▸ **Exercise prompt**
In the entries below, find each line with the word "italic" and pull it out.

▸ **Stored data**
== == ==
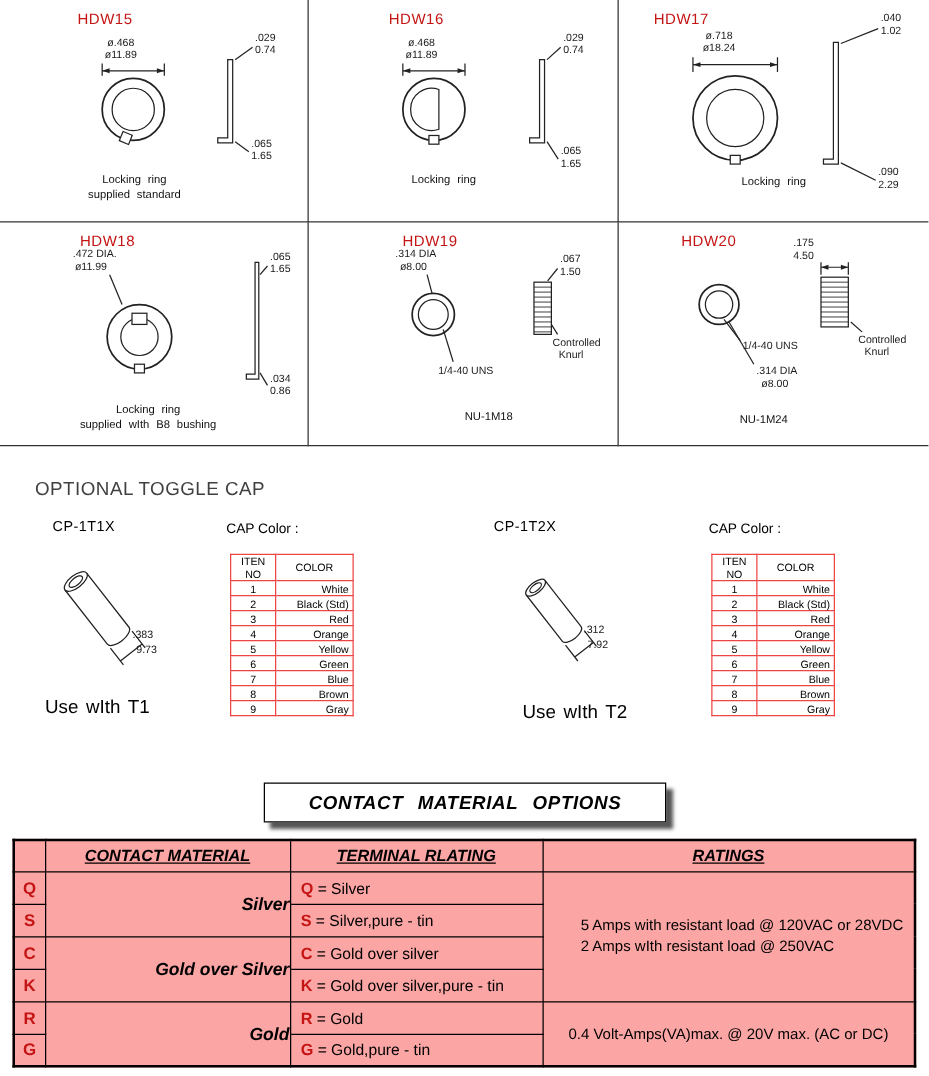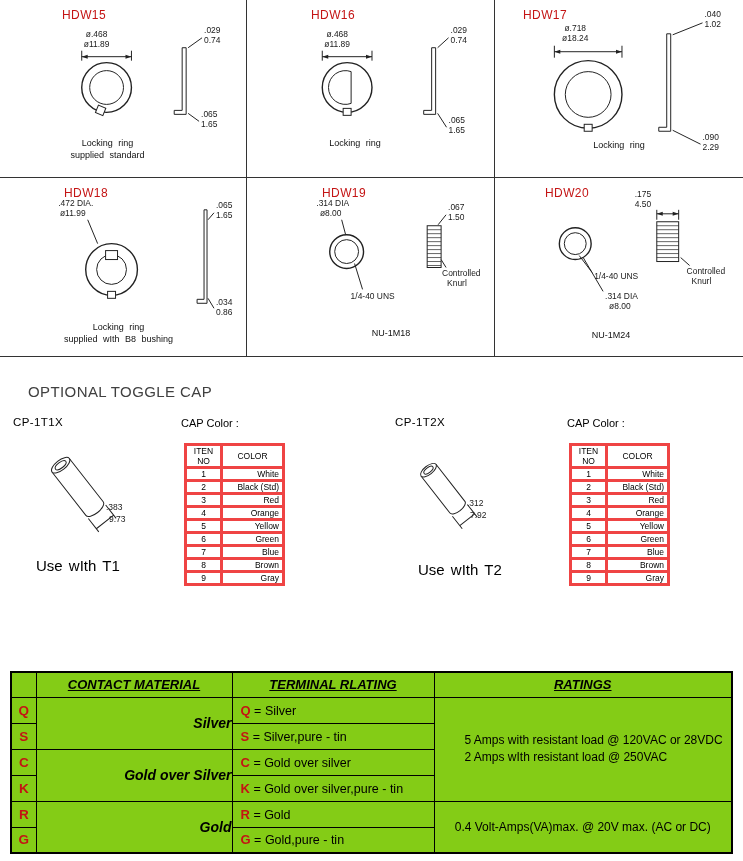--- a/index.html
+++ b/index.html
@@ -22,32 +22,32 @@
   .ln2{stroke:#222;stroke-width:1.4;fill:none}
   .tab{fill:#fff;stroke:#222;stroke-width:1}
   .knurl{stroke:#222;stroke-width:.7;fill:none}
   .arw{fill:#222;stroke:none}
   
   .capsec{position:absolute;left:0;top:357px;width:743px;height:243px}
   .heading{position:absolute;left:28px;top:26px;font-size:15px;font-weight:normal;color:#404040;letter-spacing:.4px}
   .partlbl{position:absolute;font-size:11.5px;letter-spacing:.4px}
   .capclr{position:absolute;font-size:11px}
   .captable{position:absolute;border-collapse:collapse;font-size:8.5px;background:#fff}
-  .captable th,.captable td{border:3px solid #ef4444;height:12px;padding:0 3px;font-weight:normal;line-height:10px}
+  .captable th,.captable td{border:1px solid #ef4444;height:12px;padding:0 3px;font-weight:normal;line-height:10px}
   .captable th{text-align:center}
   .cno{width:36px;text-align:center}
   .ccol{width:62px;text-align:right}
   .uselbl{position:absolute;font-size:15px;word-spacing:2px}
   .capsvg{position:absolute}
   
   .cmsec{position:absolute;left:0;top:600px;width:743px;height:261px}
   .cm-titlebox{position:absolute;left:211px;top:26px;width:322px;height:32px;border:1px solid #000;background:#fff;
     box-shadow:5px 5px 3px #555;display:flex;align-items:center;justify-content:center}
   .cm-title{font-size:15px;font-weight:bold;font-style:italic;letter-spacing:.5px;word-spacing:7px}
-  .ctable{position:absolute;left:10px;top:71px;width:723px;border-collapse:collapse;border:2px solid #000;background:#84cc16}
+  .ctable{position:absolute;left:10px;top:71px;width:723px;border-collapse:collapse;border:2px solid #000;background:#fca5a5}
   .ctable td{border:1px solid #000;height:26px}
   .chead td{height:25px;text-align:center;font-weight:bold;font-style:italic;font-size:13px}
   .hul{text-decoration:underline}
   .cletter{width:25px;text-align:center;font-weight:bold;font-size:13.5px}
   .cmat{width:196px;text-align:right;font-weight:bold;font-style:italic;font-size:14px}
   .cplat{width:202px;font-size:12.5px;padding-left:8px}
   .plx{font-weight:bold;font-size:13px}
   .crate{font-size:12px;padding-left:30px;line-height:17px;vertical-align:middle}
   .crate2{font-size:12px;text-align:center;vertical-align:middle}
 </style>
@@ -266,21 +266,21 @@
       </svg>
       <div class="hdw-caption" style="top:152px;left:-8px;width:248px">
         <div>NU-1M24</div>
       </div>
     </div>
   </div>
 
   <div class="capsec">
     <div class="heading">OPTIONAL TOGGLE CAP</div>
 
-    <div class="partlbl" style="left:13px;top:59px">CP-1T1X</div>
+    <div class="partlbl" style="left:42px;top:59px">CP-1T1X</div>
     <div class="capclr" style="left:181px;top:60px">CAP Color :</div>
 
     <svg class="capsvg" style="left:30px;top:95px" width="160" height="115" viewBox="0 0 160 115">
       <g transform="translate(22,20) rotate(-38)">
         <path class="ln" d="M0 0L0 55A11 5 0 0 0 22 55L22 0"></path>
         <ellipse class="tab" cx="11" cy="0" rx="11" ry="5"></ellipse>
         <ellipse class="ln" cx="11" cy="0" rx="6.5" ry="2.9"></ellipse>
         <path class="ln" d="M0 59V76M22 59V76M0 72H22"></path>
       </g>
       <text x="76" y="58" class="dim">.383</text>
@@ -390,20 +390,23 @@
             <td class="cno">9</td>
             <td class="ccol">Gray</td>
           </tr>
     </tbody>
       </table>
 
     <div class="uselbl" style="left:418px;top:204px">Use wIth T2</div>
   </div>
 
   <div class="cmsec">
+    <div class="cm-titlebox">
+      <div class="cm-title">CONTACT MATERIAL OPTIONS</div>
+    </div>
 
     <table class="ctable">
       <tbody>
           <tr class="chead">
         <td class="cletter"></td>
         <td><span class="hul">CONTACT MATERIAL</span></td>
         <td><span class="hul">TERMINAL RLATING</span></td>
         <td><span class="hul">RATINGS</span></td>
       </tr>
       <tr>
== == ==
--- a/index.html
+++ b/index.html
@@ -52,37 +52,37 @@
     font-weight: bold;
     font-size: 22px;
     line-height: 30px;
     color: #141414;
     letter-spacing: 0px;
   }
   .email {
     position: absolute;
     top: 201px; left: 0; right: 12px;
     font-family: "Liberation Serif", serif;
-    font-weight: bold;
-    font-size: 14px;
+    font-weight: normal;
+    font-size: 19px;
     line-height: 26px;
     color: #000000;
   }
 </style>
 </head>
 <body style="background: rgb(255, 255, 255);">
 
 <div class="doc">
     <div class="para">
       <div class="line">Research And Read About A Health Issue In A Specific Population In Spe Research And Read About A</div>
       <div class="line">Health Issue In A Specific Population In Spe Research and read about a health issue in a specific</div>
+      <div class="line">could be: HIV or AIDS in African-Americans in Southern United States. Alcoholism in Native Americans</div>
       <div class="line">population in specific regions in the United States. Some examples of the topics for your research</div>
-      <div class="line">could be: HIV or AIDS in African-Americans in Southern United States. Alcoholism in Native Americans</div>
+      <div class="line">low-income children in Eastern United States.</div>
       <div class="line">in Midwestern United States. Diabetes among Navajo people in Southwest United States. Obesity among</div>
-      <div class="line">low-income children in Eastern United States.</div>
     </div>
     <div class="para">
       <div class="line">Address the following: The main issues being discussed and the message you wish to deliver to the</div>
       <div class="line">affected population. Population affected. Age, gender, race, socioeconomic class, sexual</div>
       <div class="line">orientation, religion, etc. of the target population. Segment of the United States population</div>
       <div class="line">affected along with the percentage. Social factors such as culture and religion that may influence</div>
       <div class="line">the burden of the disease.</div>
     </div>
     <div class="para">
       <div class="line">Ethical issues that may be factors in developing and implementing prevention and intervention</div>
== == ==
▸ **Answer section**
   .cm-title{font-size:15px;font-weight:bold;font-style:italic;letter-spacing:.5px;word-spacing:7px}
   .chead td{height:25px;text-align:center;font-weight:bold;font-style:italic;font-size:13px}
   .cmat{width:196px;text-align:right;font-weight:bold;font-style:italic;font-size:14px}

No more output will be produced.